I was having a hard time falling asleep the other night because I’d thought of something that I was afraid of forgetting if I fell asleep, which was keeping me awake. Not that it was the sort of timeless thing you see printed on coffee cups sold in bookstores, like, “Hope is the thing with feathers” or the one Thoreau said about confidently pursuing your dreams, which now I forget the rest of.
Sleep is the great blessing of retirement, especially for someone like me – or is it “someone like myself”? I used to know this – someone who in his working years (so-called, in my case, because my work was talking and telling stories, no heavy lifting involved) – and I was crisscrossing time zones and going from EST to PST. I’d be awake at 1 and 2 with a plane to catch at 7 so I could make it to a benefit in New York for Rich People Who Wish To Help Poor People Without Having To Be In Physical Contact With Them and I couldn’t sleep on planes because of a fear of dying in a plane crash and, having been brought up evangelical, I wanted to be awake for my death so I could quickly repent for any unforgiven sins and make sure I’d go to heaven and meet Grandma and Grandpa and not go to hell and spend eternity with Stalin and Hitler.
I couldn’t tell anybody about my sleep disorder because my radio show was famous for its soporific benefits. I did a 15-minute monologue in the middle that had an amazing calming effect on people. Millions of CDs of the monologues were sold to people who never actually heard them and I won several Grammy Awards, though the judges could not later recall what the monologues were about. I did the show in a theatre and we closed off the balcony for fear someone might sleepwalk and fall over the railing, and often the entire audience got caught up in slow rhythmic breathing, every eye closed. It was like a religious experience. My best monologue was a reminiscence of a drive across North Dakota, Dad at the wheel, we six kids in back, nobody talking, all of us watching for the mountains Mother said were just ahead. My blissful recollection of the drive had a powerful effect, so much so that I gave the monologue every Saturday for three months in a row and nobody noticed, not even the stagehands or the sound engineer. It is still used in sleep clinics around the country. I donate the royalties to the Apnea Foundation.

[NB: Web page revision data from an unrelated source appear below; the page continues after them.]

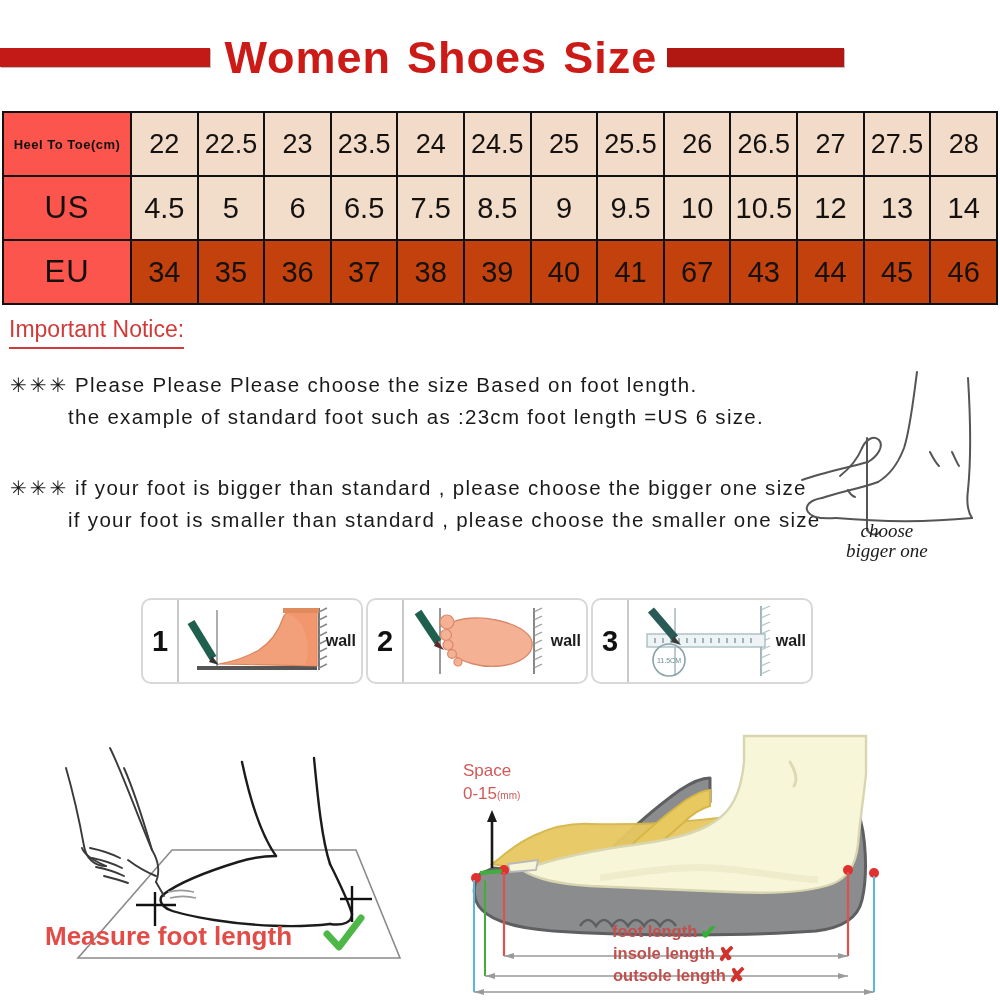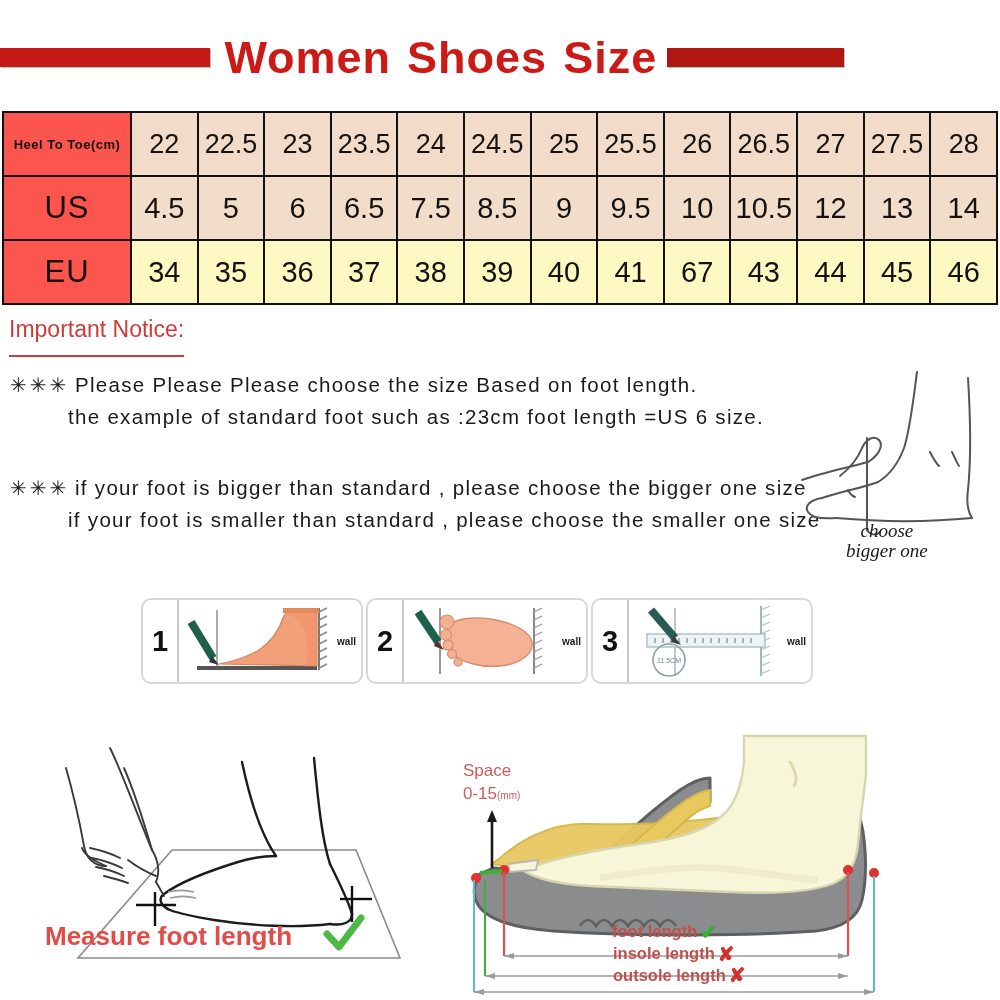"34" .cell-eu { background: #fef9c3 -> #c2410c }
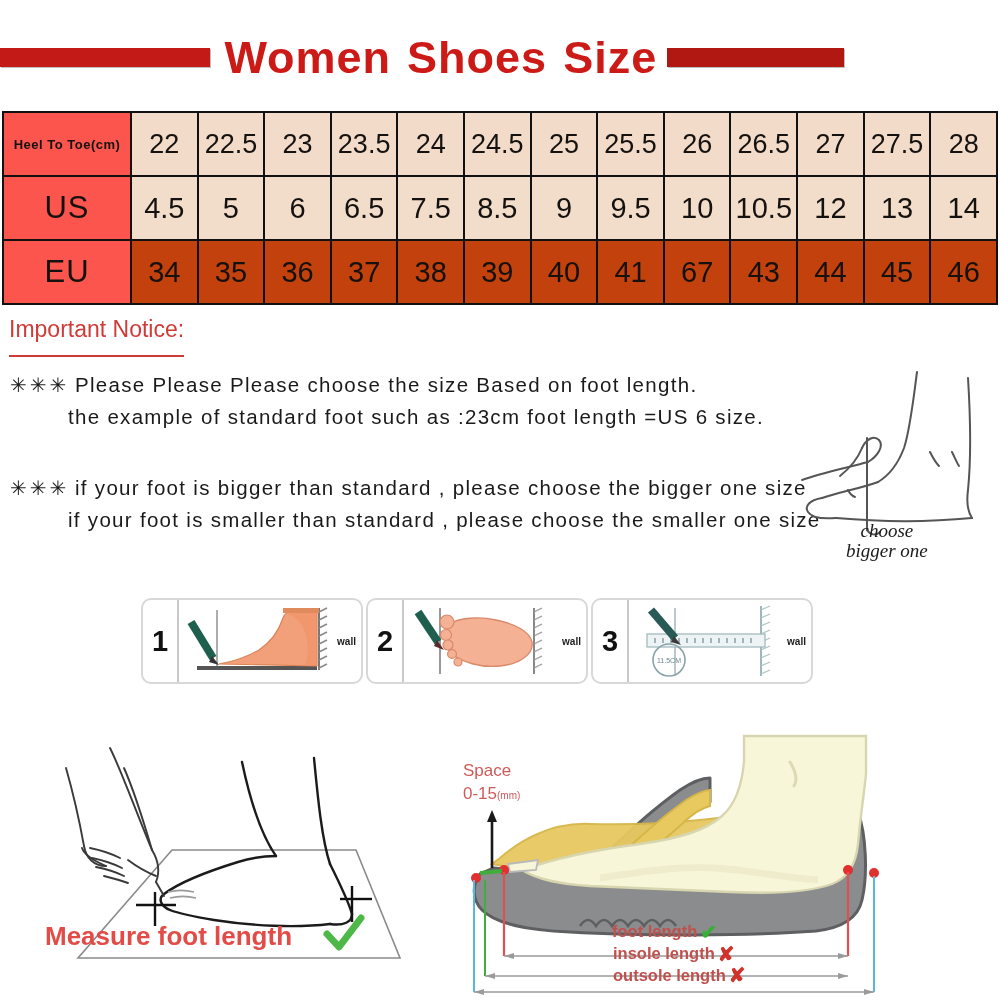"Important Notice:" .notice-head { padding-bottom: 12px -> 4px }
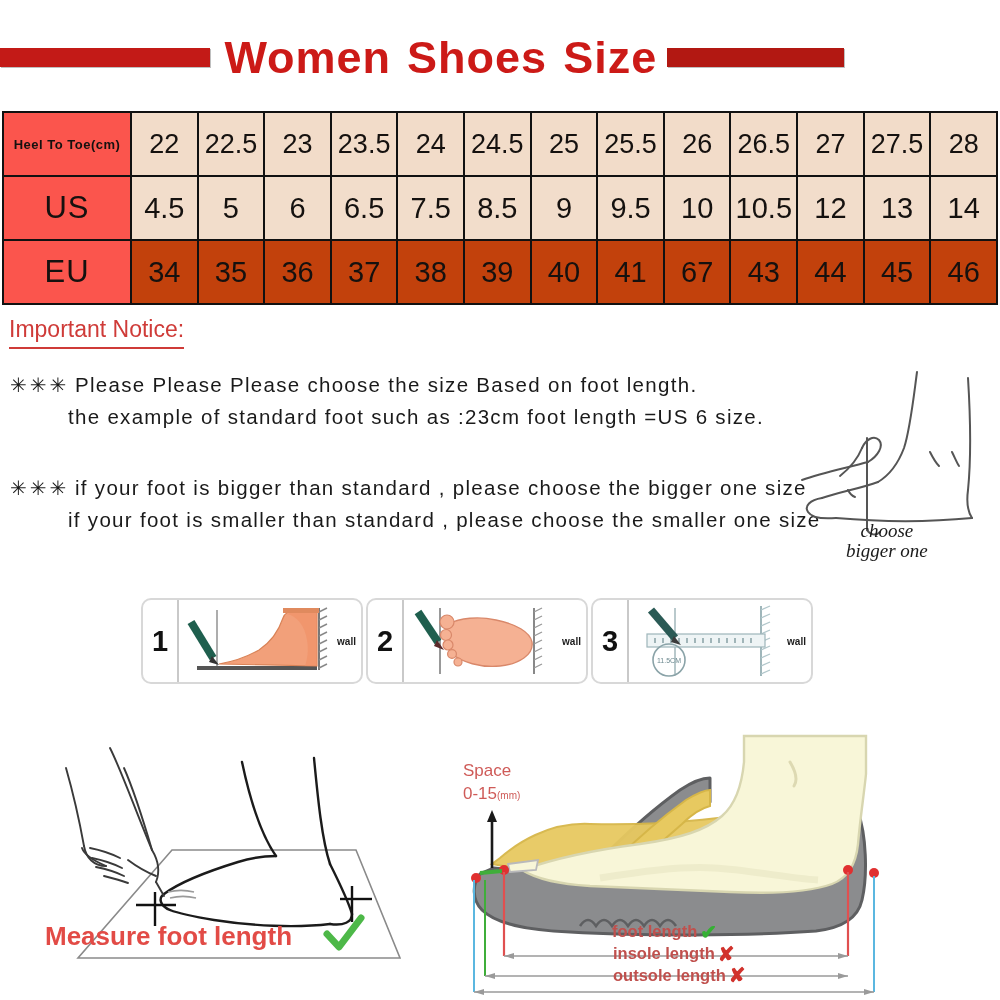"wall" .wall-label { font-size: 10px -> 16px }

In retirement, as I say, my nocturnal life has blossomed into extensive dreams, pastoral epics in which I am a great sailor, an artist, a standup comic, a race car driver, a ballet dancer – dreams of competence and authority – and the other night (I am now getting back to what I started to say in the first paragraph) I dreamed that I had written a perfect limerick and in my dream I was afraid that if I fell asleep I’d forget it, but in my dream I was arguing with myself and thinking, “You’re awake” and the conflict, knowing that my sleep self was wrong, that I was sleeping, woke me up, and I sat down and wrote the limerick, about the famous podcaster Phoebe Judge, host of Criminal, which everyone except me (I?) has heard, but I refuse to hear podcasts, because earbuds look funny on me, and the challenge was to not use the rhyme ‘heebie-jeebie’.
A girl who loves radio, Phoebe,
Has AM and FM and CB,
And plays them proudly,
Constantly, loudly,
At 370 dB,
And when she was caught
She fired a shot
At the cops with her personal BB,
And when she turned deaf
She shouted the F-
Word that’s not found in Mister White, E.B.
It is a perfect limerick, not that this is the solution to our national dilemmas, but the limerick is one enterprise in which perfection is possible and that is why I keep returning to it. I look back at my life and I see a series of sinking ships and gunshot wounds in my feet, but A girl who loves radio, Phoebe is right up there with the five or six perfect ones I’ve written. This column is not perfect. It strikes me as somewhat disorganised and scattered but, as I say so often, it is what it is. Someday I’ll write about that.
REPOSTING THIS POEM FROM 8.9.21 (it was published with improper formatting)
FIRST READER
Bryn Mawr girl in the plaid skirt and the sweater set
Working at The New Yorker in the summer of ’69
Reading unsolicited stories, smoking a cigarette,
Thank you, darling, for choosing mine.
You sent it upstairs with your blessing, a green slip,
Telling the editor to read it and he read it.
And thanks to your kindness I launched a small ship
And went off in the direction I still am headed.
Years have passed since you looked my way and smiled
And I have no idea where you went, my sweet.
I don’t know your name who drew me from the pile,
But I remember you, my angel of West 43rd Street.
I have done some good work. Lord knows I have tried,
But I tell you, the importance of angels cannot be denied.